Records to use:
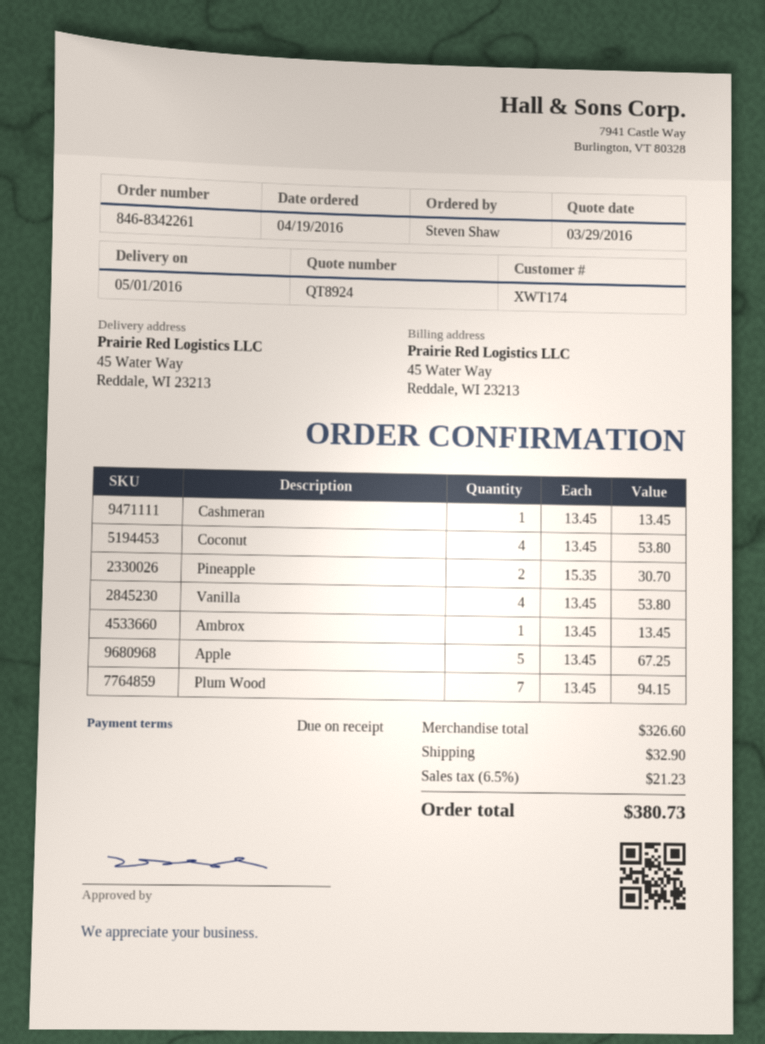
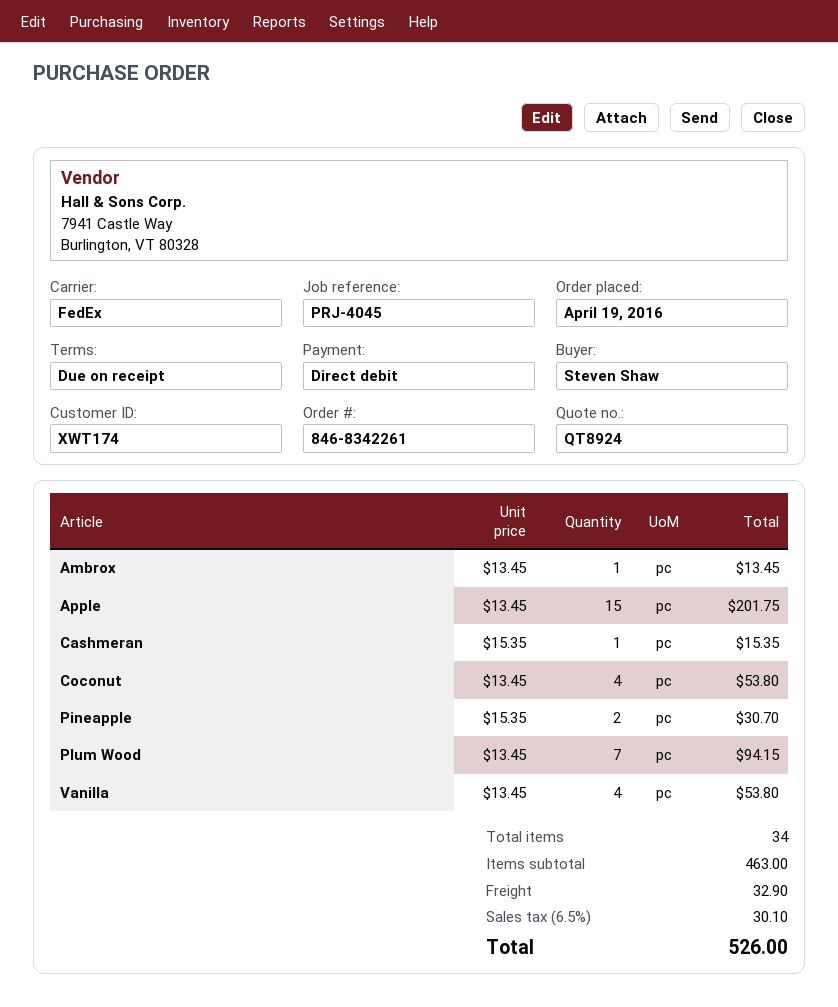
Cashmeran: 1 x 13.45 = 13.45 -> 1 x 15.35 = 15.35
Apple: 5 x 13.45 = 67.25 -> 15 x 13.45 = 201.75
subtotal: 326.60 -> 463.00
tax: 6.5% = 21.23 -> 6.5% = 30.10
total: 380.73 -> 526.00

---

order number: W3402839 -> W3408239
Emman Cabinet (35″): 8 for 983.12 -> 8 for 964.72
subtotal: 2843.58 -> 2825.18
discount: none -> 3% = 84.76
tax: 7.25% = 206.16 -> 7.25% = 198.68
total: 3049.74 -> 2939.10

Goal of the exercise:
The answer must be every line of the records above that holds the word "subtotal".

Result of this task:
subtotal: 326.60 -> 463.00
subtotal: 2843.58 -> 2825.18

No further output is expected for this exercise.